Screenshot and code edit data
------------------------

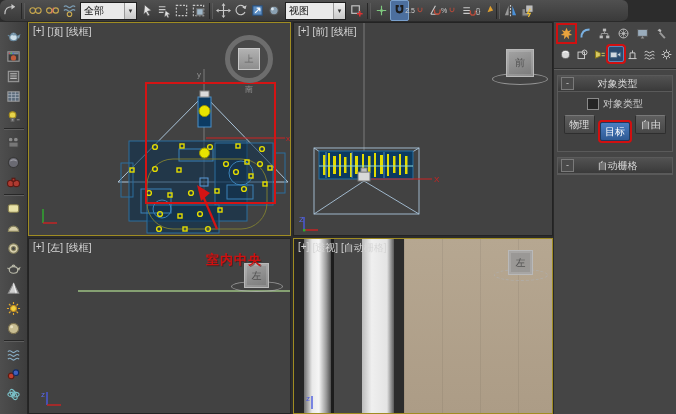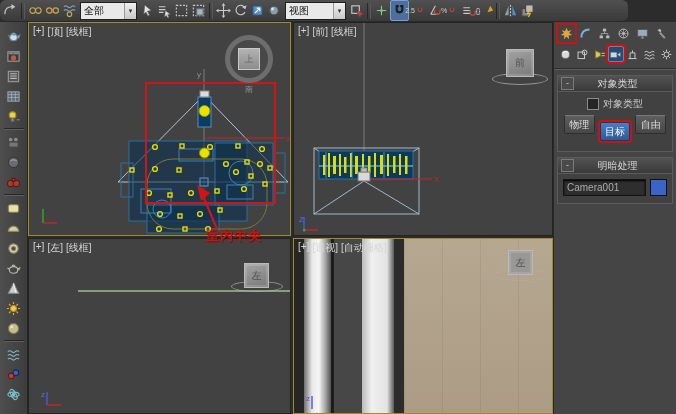--- a/index.html
+++ b/index.html
@@ -50,21 +50,21 @@
   .ps-s3{left:37px;width:3px;background:#1d1d1d;}
   .ps-s4{left:40px;width:28px;background:#474747;}
   .ps-s5{left:68px;width:32px;background:linear-gradient(90deg,#bcbcbc,#efefef 30%,#e4e4e4 78%,#5a5a5a);}
   .ps-s6{left:100px;width:10px;background:#2c2c2c;}
   .ps-wall{left:110px;right:0;background:repeating-linear-gradient(90deg,rgba(0,0,0,.06) 0 1px,rgba(0,0,0,0) 1px 38px),
            linear-gradient(#b6a791,#ac9c86);}
   
   .anno{position:absolute;color:#d01010;font-weight:bold;font-size:13px;letter-spacing:1px;z-index:30;
         text-shadow:1px 1px 0 rgba(70,0,0,.45);}
   .anno1{left:206px;top:219px;}
-  .anno2{left:206px;top:227px;}
+  .anno2{left:206px;top:251px;}
   .redmark{box-shadow:0 0 0 2px #d01010;z-index:3;}
   
   .cmdpanel{position:absolute;left:553px;top:22px;width:123px;height:392px;box-sizing:border-box;
             background:#454545;border-left:1px solid #292929;overflow:hidden;}
   .cp-tabs{display:flex;gap:2px;padding:3px 3px 1px 4px;}
   .cp-tab{width:17px;height:17px;display:flex;align-items:center;justify-content:center;}
   .cp-cats{display:flex;gap:1px;padding:3px 2px 2px 4px;}
   .cp-cat{width:16px;height:16px;display:flex;align-items:center;justify-content:center;border-radius:2px;}
   .cp-cat.pressed{background:#2a4a6e;border:1px solid #5a86b8;box-sizing:border-box;}
   .cp-dd{margin:4px 4px 2px;height:17px;background:linear-gradient(#f0f0f0,#c8c8c8);border:1px solid #1e1e1e;
@@ -665,23 +665,17 @@
           <div class="cp-btn activebtn redmark">目标</div>
           <div class="cp-btn">自由</div>
           <div></div>
         </div>
       </div>
     </div>
 
     <div class="rollout">
       <div class="roll-head">
         <span class="roll-minus">-</span>
-        <span class="roll-title">明暗处理</span>
-      </div>
-      <div class="roll-body">
-        <div class="name-row">
-          <div class="name-input">Camera001</div>
-          <div class="swatch" style="background: rgb(60, 99, 200);"></div>
-        </div>
+        <span class="roll-title">自动栅格</span>
       </div>
     </div>
   </div>
 </div>
 
 </body></html>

------------------------

#### What you are asked to do:
Copy out the lines above that hold the string "display".

#### Response box:
   .cp-tabs{display:flex;gap:2px;padding:3px 3px 1px 4px;}
   .cp-tab{width:17px;height:17px;display:flex;align-items:center;justify-content:center;}
   .cp-cats{display:flex;gap:1px;padding:3px 2px 2px 4px;}
   .cp-cat{width:16px;height:16px;display:flex;align-items:center;justify-content:center;border-radius:2px;}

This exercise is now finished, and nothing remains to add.